§ **WHAT THIS TASK INVOLVES**
All of the data that follows should be written out exactly.

Itemized modification records
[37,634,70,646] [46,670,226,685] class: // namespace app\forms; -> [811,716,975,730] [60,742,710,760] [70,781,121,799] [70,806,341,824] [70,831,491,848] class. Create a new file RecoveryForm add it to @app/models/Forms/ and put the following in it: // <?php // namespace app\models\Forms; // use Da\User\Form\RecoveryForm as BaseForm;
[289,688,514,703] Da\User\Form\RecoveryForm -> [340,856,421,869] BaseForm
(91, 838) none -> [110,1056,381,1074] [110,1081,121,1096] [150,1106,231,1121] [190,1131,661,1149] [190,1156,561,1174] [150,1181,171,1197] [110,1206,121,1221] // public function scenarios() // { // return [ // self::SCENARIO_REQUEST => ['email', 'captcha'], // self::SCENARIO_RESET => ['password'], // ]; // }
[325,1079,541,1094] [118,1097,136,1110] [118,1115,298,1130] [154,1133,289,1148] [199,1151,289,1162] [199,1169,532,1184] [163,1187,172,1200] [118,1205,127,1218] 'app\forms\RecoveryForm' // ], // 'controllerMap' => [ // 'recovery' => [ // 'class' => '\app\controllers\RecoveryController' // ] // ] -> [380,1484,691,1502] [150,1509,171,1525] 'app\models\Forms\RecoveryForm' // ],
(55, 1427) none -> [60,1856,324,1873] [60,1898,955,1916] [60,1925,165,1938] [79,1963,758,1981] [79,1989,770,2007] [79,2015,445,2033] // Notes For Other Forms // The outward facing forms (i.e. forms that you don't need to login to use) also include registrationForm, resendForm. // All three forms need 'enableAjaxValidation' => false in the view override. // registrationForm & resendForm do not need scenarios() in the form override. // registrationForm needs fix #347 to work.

§ **RESPONSE**
[37,634,70,646] [46,670,226,685] class: // namespace app\forms; -> [811,716,975,730] [60,742,710,760] [70,781,121,799] [70,806,341,824] [70,831,491,848] class. Create a new file RecoveryForm add it to @app/models/Forms/ and put the following in it: // <?php // namespace app\models\Forms; // use Da\User\Form\RecoveryForm as BaseForm;
[289,688,514,703] Da\User\Form\RecoveryForm -> [340,856,421,869] BaseForm
(91, 838) none -> [110,1056,381,1074] [110,1081,121,1096] [150,1106,231,1121] [190,1131,661,1149] [190,1156,561,1174] [150,1181,171,1197] [110,1206,121,1221] // public function scenarios() // { // return [ // self::SCENARIO_REQUEST => ['email', 'captcha'], // self::SCENARIO_RESET => ['password'], // ]; // }
[325,1079,541,1094] [118,1097,136,1110] [118,1115,298,1130] [154,1133,289,1148] [199,1151,289,1162] [199,1169,532,1184] [163,1187,172,1200] [118,1205,127,1218] 'app\forms\RecoveryForm' // ], // 'controllerMap' => [ // 'recovery' => [ // 'class' => '\app\controllers\RecoveryController' // ] // ] -> [380,1484,691,1502] [150,1509,171,1525] 'app\models\Forms\RecoveryForm' // ],
(55, 1427) none -> [60,1856,324,1873] [60,1898,955,1916] [60,1925,165,1938] [79,1963,758,1981] [79,1989,770,2007] [79,2015,445,2033] // Notes For Other Forms // The outward facing forms (i.e. forms that you don't need to login to use) also include registrationForm, resendForm. // All three forms need 'enableAjaxValidation' => false in the view override. // registrationForm & resendForm do not need scenarios() in the form override. // registrationForm needs fix #347 to work.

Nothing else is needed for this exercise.